Mrs. Bartholomew flipped on an overhead lamp, flooding the cold room with brittle light. “You’ve moped enough, and I won’t tolerate any more of it. You need to eat.”

“I’m not hungry.”

“Too bad.” She stood over Cate with a frown. “Death looks better than you.”

“Thanks a lot,” she said wryly. “I feel like death, too, and if you don’t mind, I’d like to go back to sleep. I’m tired.”

“If the condition of your clothing and hair is any indication, you’ve already slept too much.”

“So? It’s not like I have anything better to do.”

“I’ve supported you through a lot of foolishness, Cate, but this just takes the cake.”

“I’m living my life the only way I know how,” she shot back with a flare of annoyance. “And I’m sorry if it doesn’t fit with your approval.”

Mrs. Bartholomew waited a beat before answering, her mouth pulled into an irritated moue. “No, you’re not. You’re wallowing.”

“What do you expect? Am I supposed to go merrily along my way, alone and childless and betrayed by the only man I’ve ever loved?”

“I expect you to act like a grown woman, instead of throwing away your best chance at happiness.”

Cate shook her head, her throat going tight and her chest feeling as though it was too narrow to draw breath. “I don’t want to talk about it.”

“Too bad.”

“Go away.”

“No. I let you have it your way before, and I’ll be damned if I let you make another stupid decision about that boy.” She raised a pointed finger and skewered Cate with a slate-eyed glare. “You made a mistake ten years ago when you lied to Ethan and sent him away. I watched you grieve the loss of your best friend and limp along with your wounded heart, all so you could give Ethan what you thought he wanted. I watched you become reckless with your own life and your own safety
because of it. I watched you nearly die. And I’m not willing to go through that again. I won’t.”

“I’m not asking you to.”

“I stood by you for years while you relearned how to walk. And for what? So both you and Ethan could remain miserable and alone?”

“Ethan won’t be alone for long. He’ll get what he wants.”

“He wants you.”

“No, he doesn’t.”

“I saw his face when he brought you all those gifts. Being with you lit him up inside, and nothing you say will convince me otherwise.”

“If he wanted me, he wouldn’t have betrayed me the way he has.”

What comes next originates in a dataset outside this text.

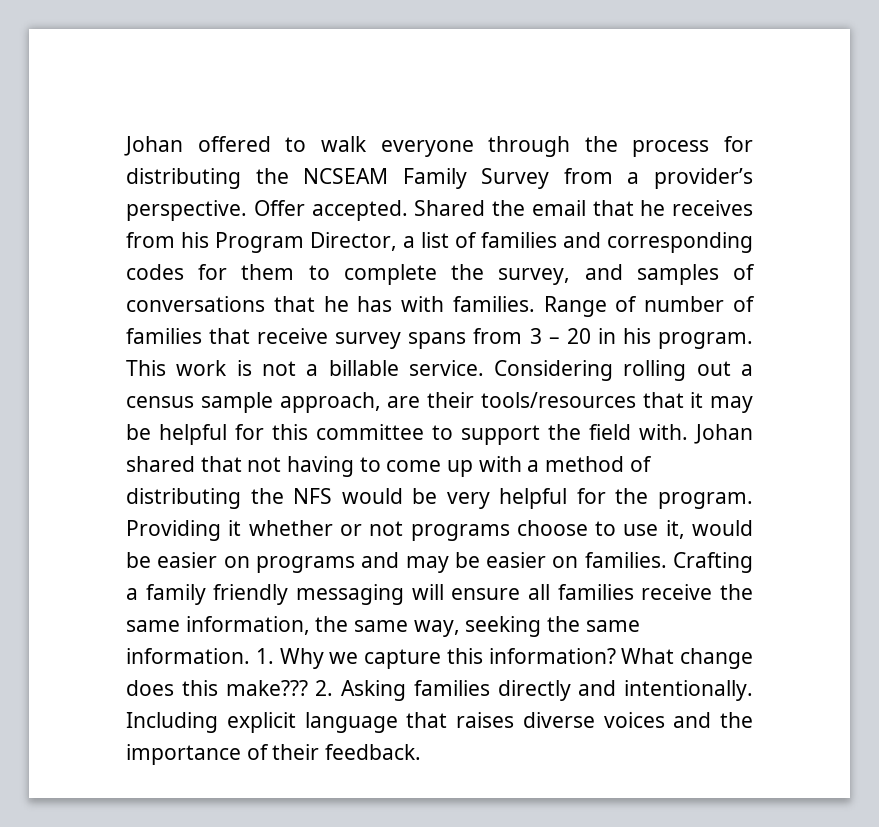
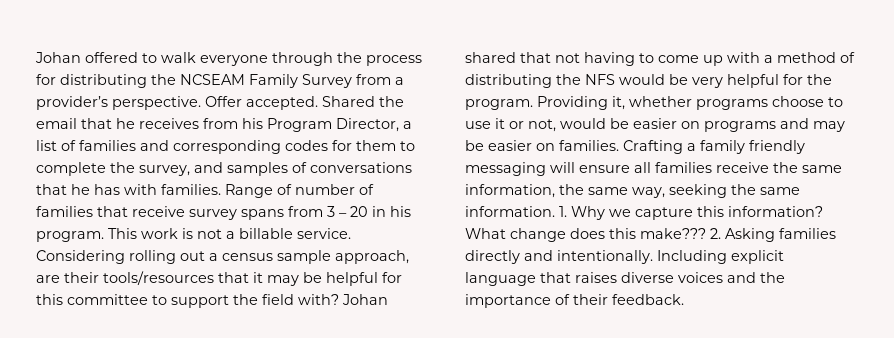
- Considering rolling out a census sample approach, are their tools/resources that it may be helpful for this committee to support the field with.
+ Considering rolling out a census sample approach, are their tools/resources that it may be helpful for this committee to support the field with?
- Providing it whether or not programs choose to use it, would be easier on programs and may be easier on families.
+ Providing it, whether programs choose to use it or not, would be easier on programs and may be easier on families.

“Don’t you think he thought the very same thing about you? You made a mistake that just about killed him. And he’s made one now. It doesn’t mean you can’t forgive each other and move on.”

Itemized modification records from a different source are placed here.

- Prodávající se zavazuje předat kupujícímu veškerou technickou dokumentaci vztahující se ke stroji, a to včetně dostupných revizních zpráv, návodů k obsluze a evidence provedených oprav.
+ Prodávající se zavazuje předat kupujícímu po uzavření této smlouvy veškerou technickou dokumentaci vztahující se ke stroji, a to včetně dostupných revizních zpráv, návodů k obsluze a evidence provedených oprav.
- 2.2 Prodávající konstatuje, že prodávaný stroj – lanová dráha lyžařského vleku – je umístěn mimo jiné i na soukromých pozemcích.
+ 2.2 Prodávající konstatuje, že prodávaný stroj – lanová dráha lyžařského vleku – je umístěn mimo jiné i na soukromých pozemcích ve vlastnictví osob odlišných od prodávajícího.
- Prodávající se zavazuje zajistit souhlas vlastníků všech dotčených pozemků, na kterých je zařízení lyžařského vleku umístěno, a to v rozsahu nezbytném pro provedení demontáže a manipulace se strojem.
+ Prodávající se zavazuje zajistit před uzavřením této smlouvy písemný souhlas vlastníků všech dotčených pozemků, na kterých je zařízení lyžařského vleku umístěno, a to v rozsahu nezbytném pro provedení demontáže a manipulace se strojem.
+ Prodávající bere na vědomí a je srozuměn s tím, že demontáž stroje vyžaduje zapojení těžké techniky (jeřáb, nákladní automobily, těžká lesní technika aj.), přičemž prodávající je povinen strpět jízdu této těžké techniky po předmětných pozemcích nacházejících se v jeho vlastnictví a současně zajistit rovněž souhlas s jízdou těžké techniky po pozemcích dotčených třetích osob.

“Yes, it does,” she insisted, her throat thickening with defensive tears. “Neither of us trusts the other. How can we move on from that?”

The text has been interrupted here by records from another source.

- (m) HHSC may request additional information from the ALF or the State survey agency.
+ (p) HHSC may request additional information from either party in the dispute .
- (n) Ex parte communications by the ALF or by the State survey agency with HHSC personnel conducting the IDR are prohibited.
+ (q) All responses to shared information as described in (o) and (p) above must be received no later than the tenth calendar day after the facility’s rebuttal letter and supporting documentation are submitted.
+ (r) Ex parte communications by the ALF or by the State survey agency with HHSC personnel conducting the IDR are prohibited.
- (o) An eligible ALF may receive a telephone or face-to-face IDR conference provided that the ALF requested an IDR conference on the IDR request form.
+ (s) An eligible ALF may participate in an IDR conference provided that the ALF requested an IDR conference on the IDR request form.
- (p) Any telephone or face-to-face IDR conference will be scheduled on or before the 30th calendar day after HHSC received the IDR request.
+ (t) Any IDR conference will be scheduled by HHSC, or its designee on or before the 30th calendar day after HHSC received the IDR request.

“When are you going to understand, Cate? Life is never perfect. You work through mistakes and betrayals and pain to make it that way.”

Cate looped her arms over her bent legs and knotted her fingers against her shins. Staring down at her whitened knuckles, she said, “I can’t forgive him.”

“He forgave you.”

She lifted her gaze to Mrs. Bartholomew’s, ruthlessly crushing the feeble agreement that stirred within her chest. “I didn’t hurt him out of hatred and revenge. I hurt him because I loved him.”

“Pain is pain, sweetie, no matter the reason behind it.”

Frustrated, muddled and feeling backed into a corner, Cate firmed her jaw and argued, “No, it isn’t.”

Mrs. Bartholomew released a gusty sigh. “For heaven’s sake, Cate, he made a mistake. Just like you did. And I’ll bet my right arm he’s working to repair the damage. Isn’t he?”

“Yes,” Cate mumbled.

“So why should you be allowed to carry a grudge when he isn’t?”

A spark of irritation flared to life, sharpening Cate’s tone. “This isn’t a grudge!” she blurted. “Nothing would please me more than for him to find happiness and peace.”

“If that isn’t a pack of lies, I don’t know what is.” Mrs. Bartholomew shot her a speaking glance. “Your entire life, you’ve been the one with the power. Oh, you’re a fine princess, kind and generous to a fault, and not a soul could ever doubt the goodness of your heart. But other than your father, God rest his soul, people are always left feeling a bit lacking around you.”

“What a terrible thing to say!”

“It’s not terrible, sweetie. It’s just the truth, and Ethan’s been doing his best to navigate it for years.”

“Ruining Carrington Industries is his best?”

Mrs. Bartholomew shrugged an unconcerned shoulder. “He hasn’t done anything that can’t be undone.”

“That’s not the point.”

“You’re right. The point is that he loves you and you love him. Nothing else matters.”

“You’re wrong.”

“Why?”

She bit her lower lip. Hard. Until the pain of her lip eclipsed the pain squeezing against her lungs. “Because.”

Mrs. Bartholomew’s expression softened and she joined Cate on the wide bed. “Give him another chance, sweetheart.
I’m not saying it’ll be easy, but you’re strong enough to handle it.”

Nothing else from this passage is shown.